RxDB CRDT Plugin (beta)

Whenever there are multiple instances in a distributed system, data writes can cause conflicts. Two different clients could do a write to the same document at the same time or while they are both offline. When the clients replicate the document state with the server, a conflict emerges that must be resolved by the system.

In RXDB, conflicts are normally resolved by setting a conflictHandler when creating a collection. The conflict handler is a JavaScript function that gets the two conflicting states of the same document and it will return the resolved document state. The default conflict handler will always drop the fork state and use the master state to ensure that clients that have been offline for a long time, do not overwrite other clients changes when they go online again.

document replication conflict

With CRDTs (short for Conflict-free replicated data type), all document writes are represented as CRDT operations in plain JSON. The CRDT operations are stored together with the document and each time a conflict arises, the CRDT conflict handler will automatically merge the operations in a deterministic way. Using CRDTs is an easy way to "magically" handle all conflict problems in your application by storing the deltas of writes together with the document data.

CRDT Conflict-free replicated data type

RxDB CRDT operations

In RXDB, a CRDT operation is defined with NoSQL update operators, like you might know them from MongoDB update operations or the RxDB update plugin. To run the operators, RxDB uses the modifyjs library.

A CRDT operator example:

const myCRDTOperation = {
    // increment the points field by +1
    $inc: {
        points: 1
    },
    // set the modified field to true
    $set: {
        modified: true
    }
};

Operators

At the moment, not all possible operators are implemented in modifyjs, if you need additional ones, you should make a pull request there.
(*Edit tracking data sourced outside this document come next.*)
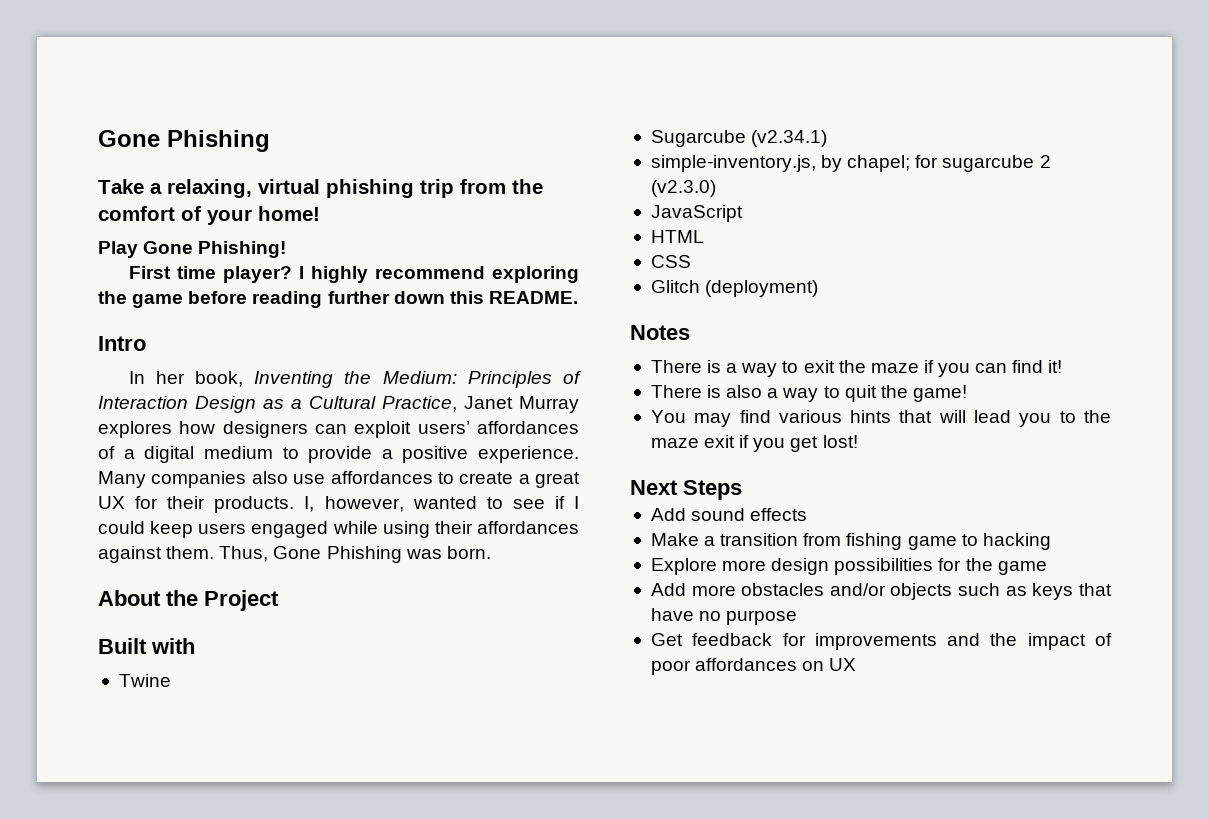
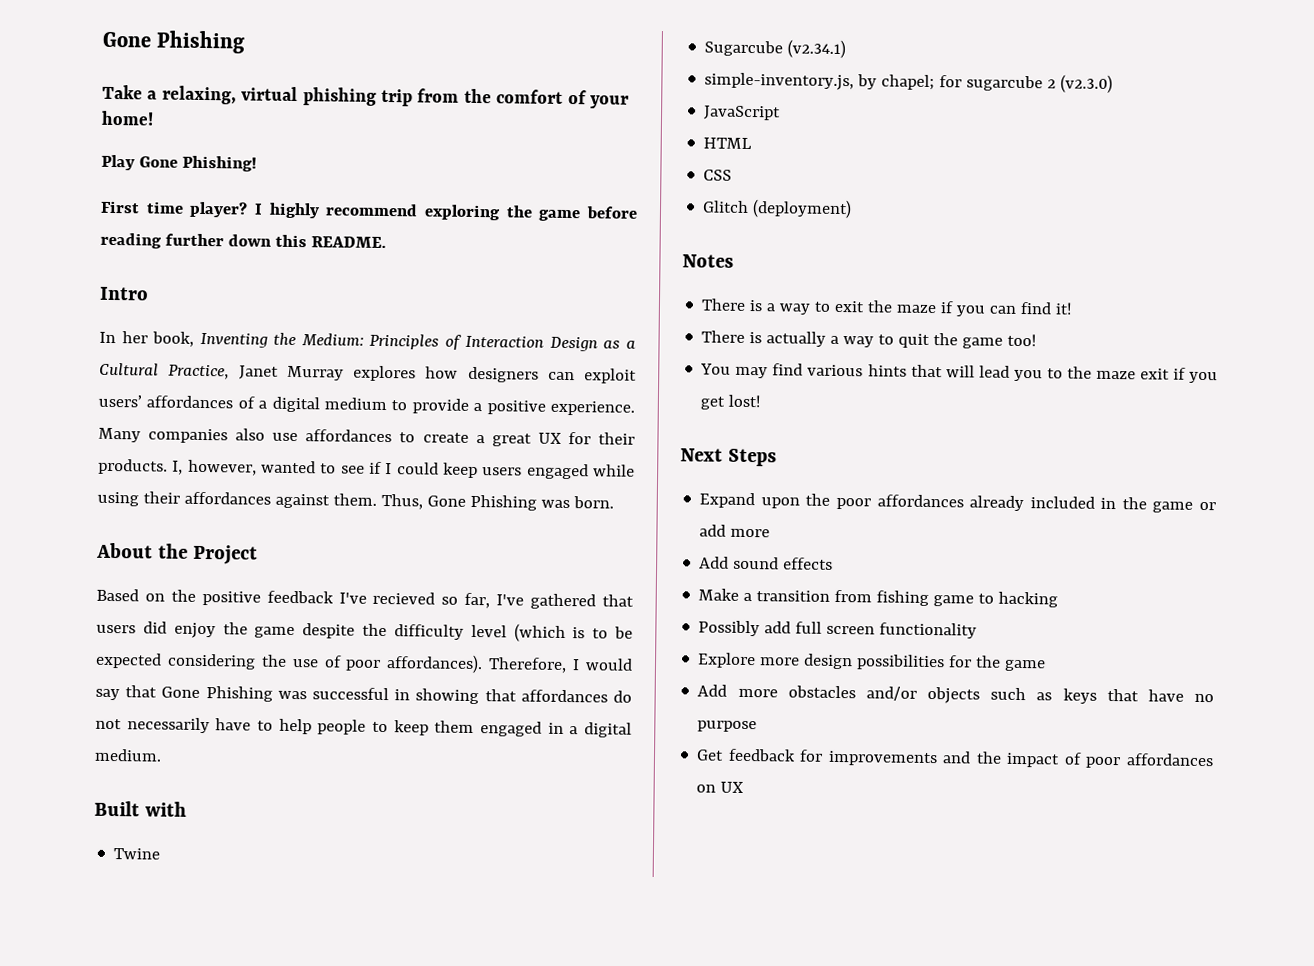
(279, 600) none -> [96,588,634,610] [96,621,633,643] [95,652,633,674] [95,685,632,705] [95,717,632,738] [94,748,162,762] // Based on the positive feedback I've recieved so far, I've gathered that users did enjoy the game despite the difficulty level (which is to be expected considering the use of poor affordances). Therefore, I would say that Gone Phishing was successful in showing that affordances do not necessarily have to help people to keep them engaged in a digital medium.
[726,385,763,398] also -> [766,331,827,347] actually
[912,385,967,402] game! -> [962,333,1038,349] game too!
(742, 490) none -> [699,492,1216,513] [699,524,771,538] // Expand upon the poor affordances already included in the game or add more
(1051, 541) none -> [698,620,978,639] // Possibly add full screen functionality

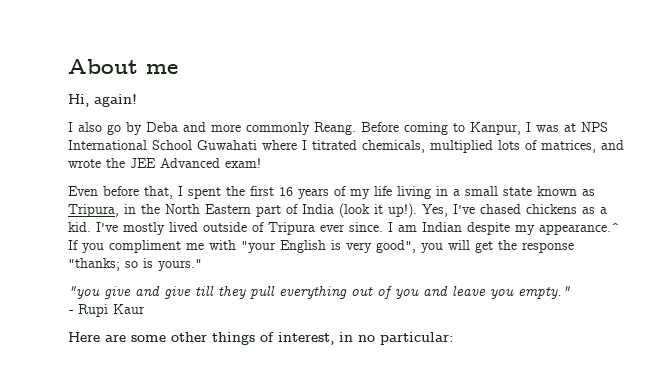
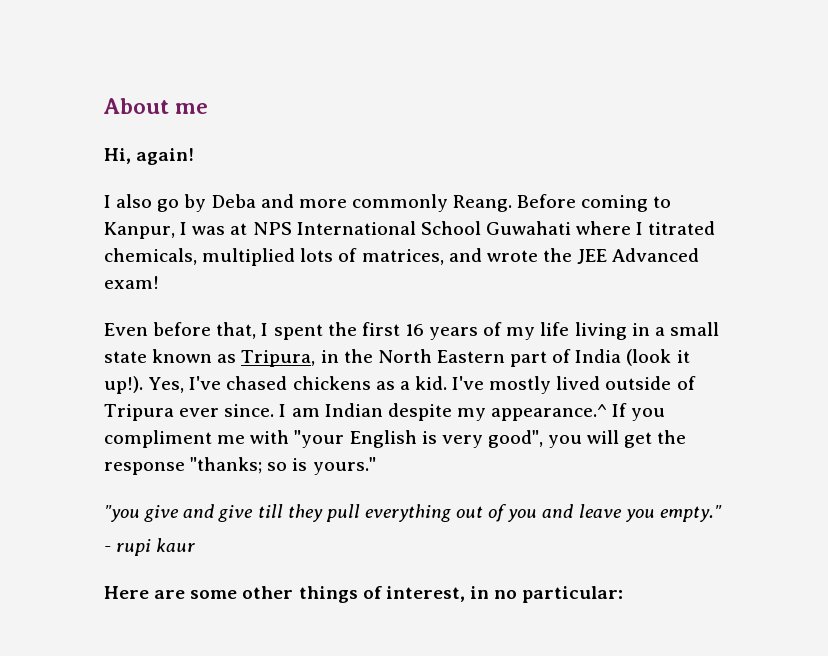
[78,304,145,317] Rupi Kaur -> [116,538,196,556] rupi kaur

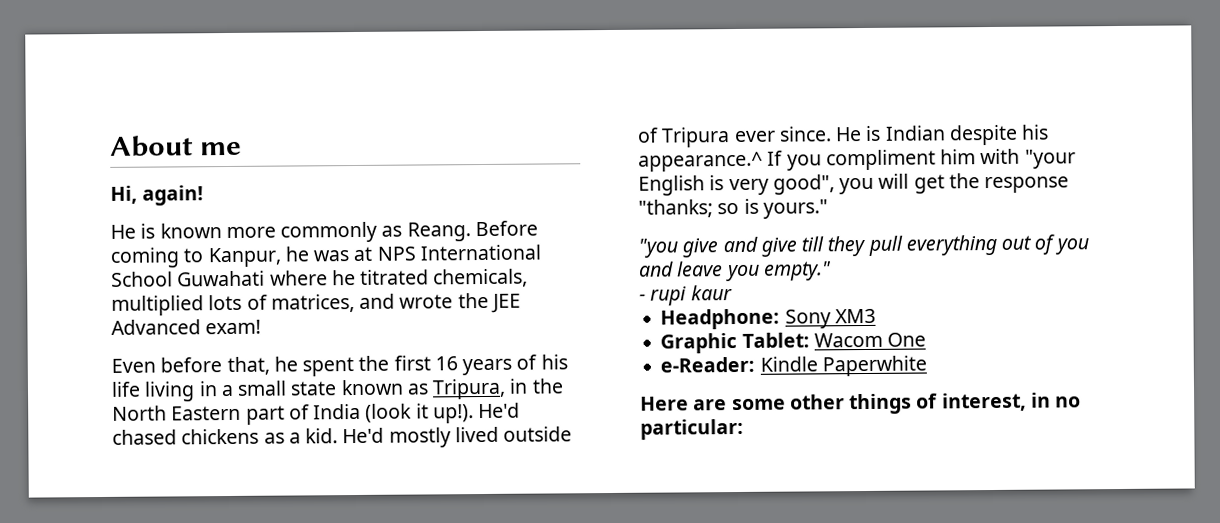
[104,194,294,212] I also go by Deba and -> [110,223,222,239] He is known
(448, 203) none -> [381,225,403,237] as
[180,222,188,235] I -> [284,246,309,262] he
[636,222,644,235] I -> [331,270,356,286] he
[261,323,269,336] I -> [273,356,298,372] he
[506,327,536,340] my -> [540,354,568,370] his
[148,376,222,393] Yes, I've -> [478,402,521,419] He'd
[452,376,485,390] I've -> [342,427,385,444] He'd
[279,404,320,417] I am -> [835,125,882,142] He is
[456,408,486,421] my -> [1021,124,1050,140] his
[217,435,246,444] me -> [940,149,977,165] him
(196, 545) none -> [660,308,876,330] [660,332,927,354] [660,355,927,377] // Headphone: Sony XM3 // Graphic Tablet: Wacom One // e-Reader: Kindle Paperwhite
The following operators can be used at this point in time:

  • $min
  • $max
  • $inc
  • $set
  • $unset
  • $push
  • $pushAll
  • $addToSet
  • $pop
  • $pullAll
  • $rename

For the exact definition on how each operator behaves, check out the MongoDB documentation on update operators.

Installation

To use CRDTs with RxDB, you need the following:

  • Add the CRDT plugin via addRxPlugin.
  • Add a field to your schema that defines where to store the CRDT operations via getCRDTSchemaPart()
  • Set the crdt options in your schema.
  • Do NOT set a custom conflict handler, the plugin will use its own one.
// import the relevant parts from the CRDT plugin
import {
    getCRDTSchemaPart,
    RxDDcrdtPlugin,
    getCRDTConflictHandler
} from 'rxdb/plugins/crdt';

// add the CRDT plugin to RxDB
import { addRxPlugin } from 'rxdb';
addRxPlugin(RxDDcrdtPlugin);

// create a database
import { createRxDatabase } from 'rxdb';
import { getRxStorageDexie } from 'rxdb/plugins/dexie';
const myDatabase = await createRxDatabase({
  name: 'heroesdb',
  storage: getRxStorageDexie()
});

// create a schema with the CRDT options
const mySchema = {
    version: 0,
    primaryKey: 'id',
    type: 'object',
    properties: {
        id: {
            type: 'string',
            maxLength: 100
        },
        points: {
            type: 'number',
            maximum: 100,
            minimum: 0
        },
        crdts: getCRDTSchemaPart() // use this field to store the CRDT operations
    },
    required: ['id', 'points'],
    crdt: { // CRDT options
        field: 'crdts'
    }
}

// add a collection
await db.addCollections({
    users: {
        schema: mySchema
    }
});

// insert a document
const myDocument = await db.users.insert({id: 'alice', points: 0});

// run a CRDT operation that increments the 'points' by one
await myDocument.updateCRDT({
    ifMatch: {
        $inc: {
            points: 1
        }
    }
});

Conditional CRDT operations

By default, all CRDTs operations will be run to build the current document state. But in many cases, more granular operations are required to better reflect the desired business logic. For these cases, conditional CRDTs can be used.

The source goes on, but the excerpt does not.